# Task instructions
Print, exactly as written, the line in the entries below that contains "total: 3435.33 -> 5274.81" and every line after it up to and including the last. Omit pictures.

Source data:
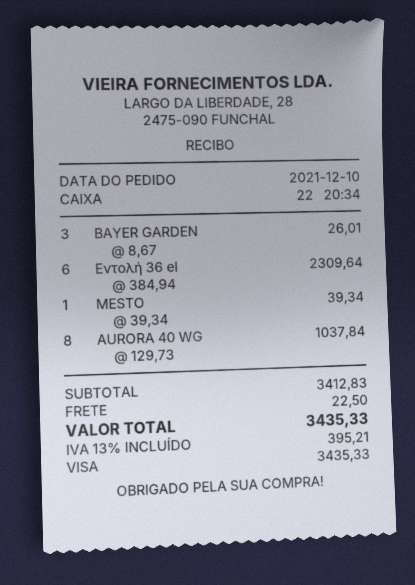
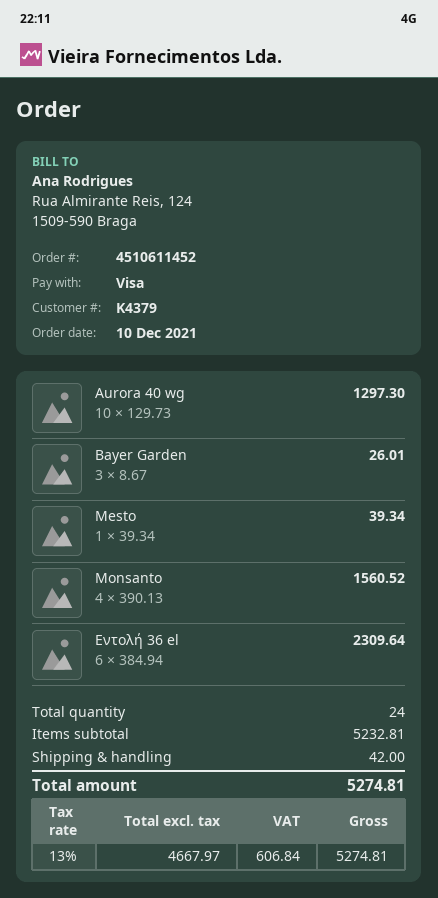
AURORA 40 WG: 8 x 129.73 = 1037.84 -> 10 x 129.73 = 1297.30
Monsanto: none -> 4 x 390.13 = 1560.52
subtotal: 3412.83 -> 5232.81
shipping: 22.50 -> 42.00
tax: 13% = 395.21 -> 13% = 606.84
total: 3435.33 -> 5274.81

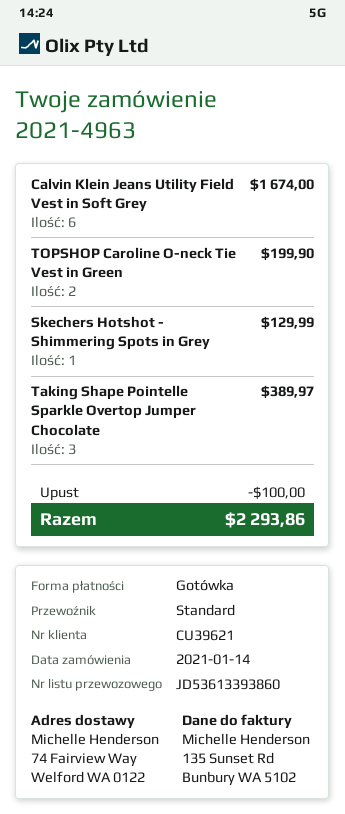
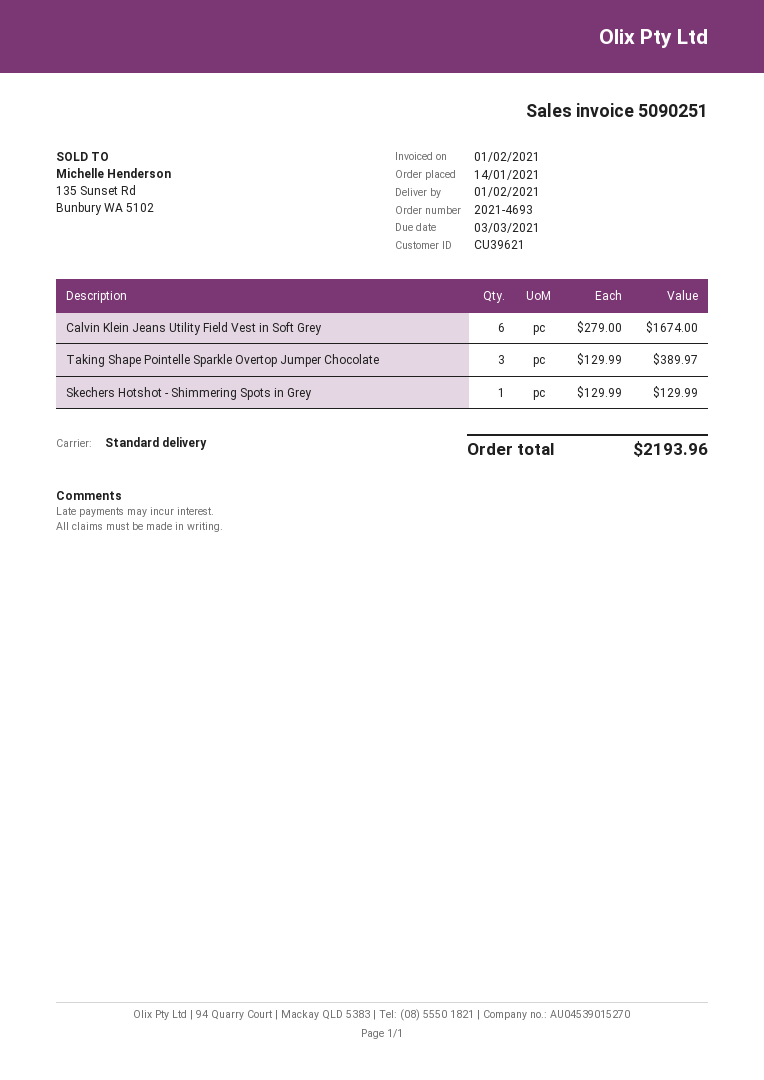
order number: 2021-4963 -> 2021-4693
TOPSHOP Caroline O-neck Tie Vest in Green: 2 for 199.90 -> none
discount: 100.00 -> none
total: 2293.86 -> 2193.96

# Answer to this problem
total: 3435.33 -> 5274.81

order number: 2021-4963 -> 2021-4693
TOPSHOP Caroline O-neck Tie Vest in Green: 2 for 199.90 -> none
discount: 100.00 -> none
total: 2293.86 -> 2193.96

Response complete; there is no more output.